Le journaliste raconte plusieurs coïncidences. Une nuit, un chauffeur de taxi est abattu à 10 mètres de lui avenue Ortolan. « Je vois le tueur, je me suis dit qu’il allait me mettre une balle et puis il a fait demi-tour. J’étais le premier témoin des flics. » Une autre fois, alors qu’il se rend au cinéma Le Royal à Toulon, la banque voisine est attaquée. Il prévient le commissaire et assiste à l’interpellation des cambrioleurs. La photo de Mickey Colombani fait la Une, avec le titre « Les émules de Spaggiari faits comme des rats », un « coup de génie de Paul Mosi » selon Ardid.

L’affaire Yann Piat, un tournant

Le 25 février 1994, la députée Yann Piat est assassinée. Ardid, alors chef d’agence à La Seyne, est appelé par le rédacteur en chef Daniel Cuxac pour se rendre sur les lieux. Il mène des investigations approfondies, publiant des ouvrages sur l’affaire, subissant pressions et menaces. En septembre 1998, il est placé en garde à vue avec Albert Levy. « En sortant de là, je me suis effondré dans les bras de mon épouse et je lui ai dit : c’est fini. Plus jamais je ne travaillerai dans ce département. »

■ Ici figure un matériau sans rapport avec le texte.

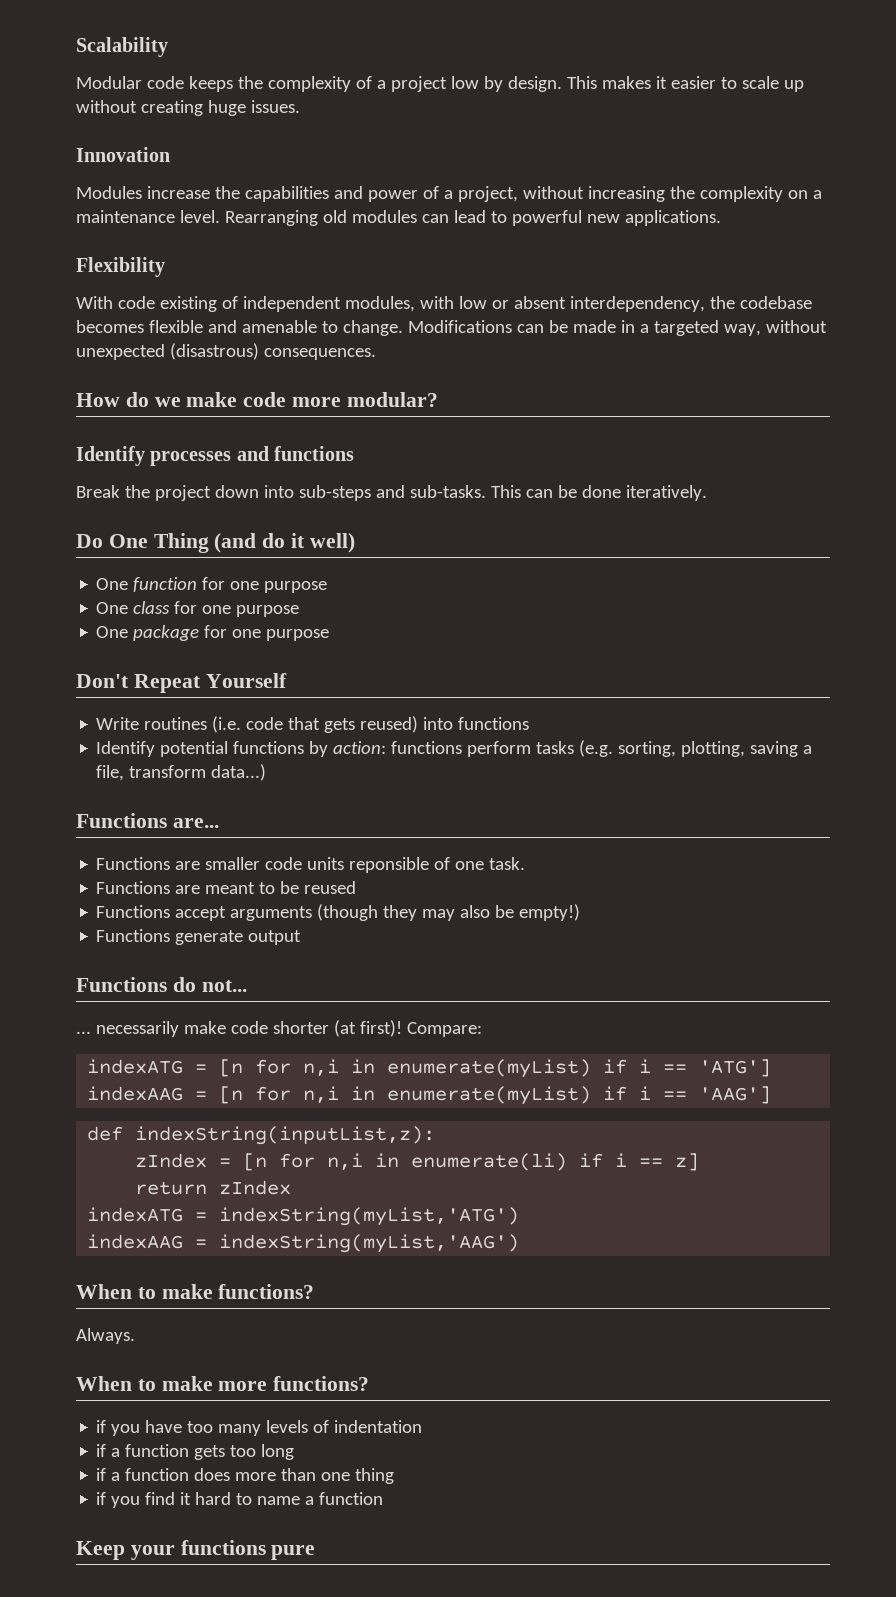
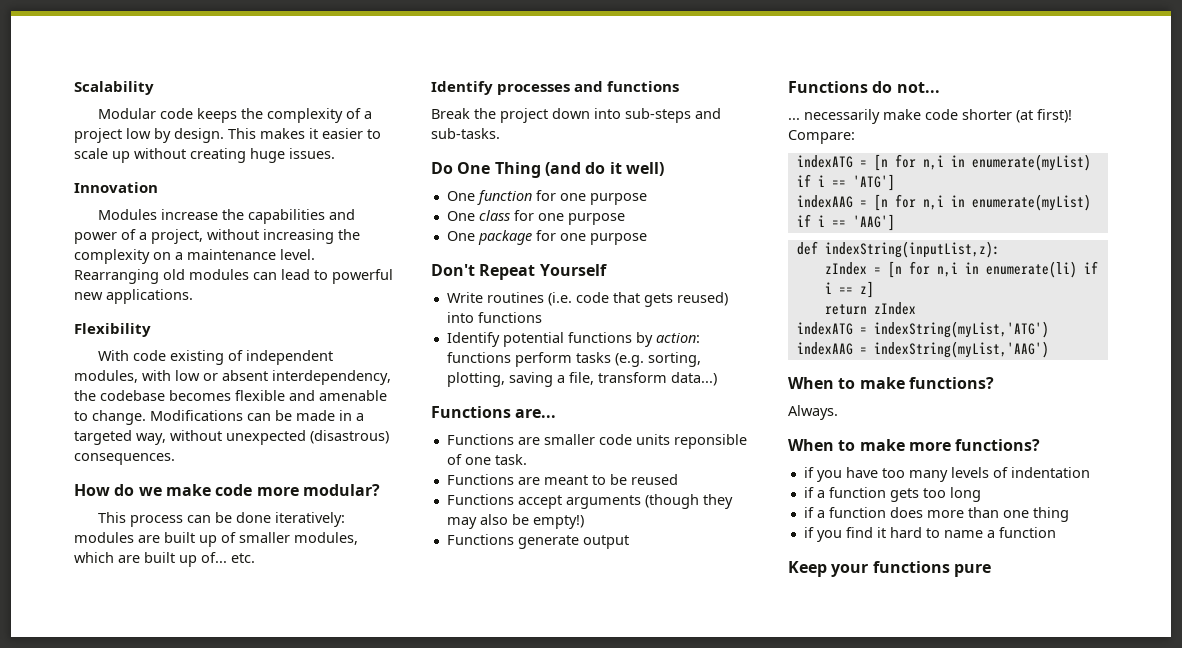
(438, 399) none -> [98,512,346,527] [74,532,358,547] [74,552,255,567] // This process can be done iteratively: modules are built up of smaller modules, which are built up of... etc.
[490,485,707,501] This can be done iteratively. -> (500, 133) none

Un départ vers de nouveaux horizons

En 1998, le groupe Hachette rachète Nice-Matin. Ardid part d’abord dans les Alpes-Maritimes puis rejoint Paris le 1er octobre. Il entame une deuxième carrière marquée par des collaborations avec Canal+, France 2, France 5 et Charlie Hebdo. Son dernier livre, « La Fabrique du malheur, enquête sur les scandales de l’aide sociale à l’enfance », a été sélectionné parmi les meilleurs ouvrages d’investigation de 2025 par le jury des Assises nationales du journalisme.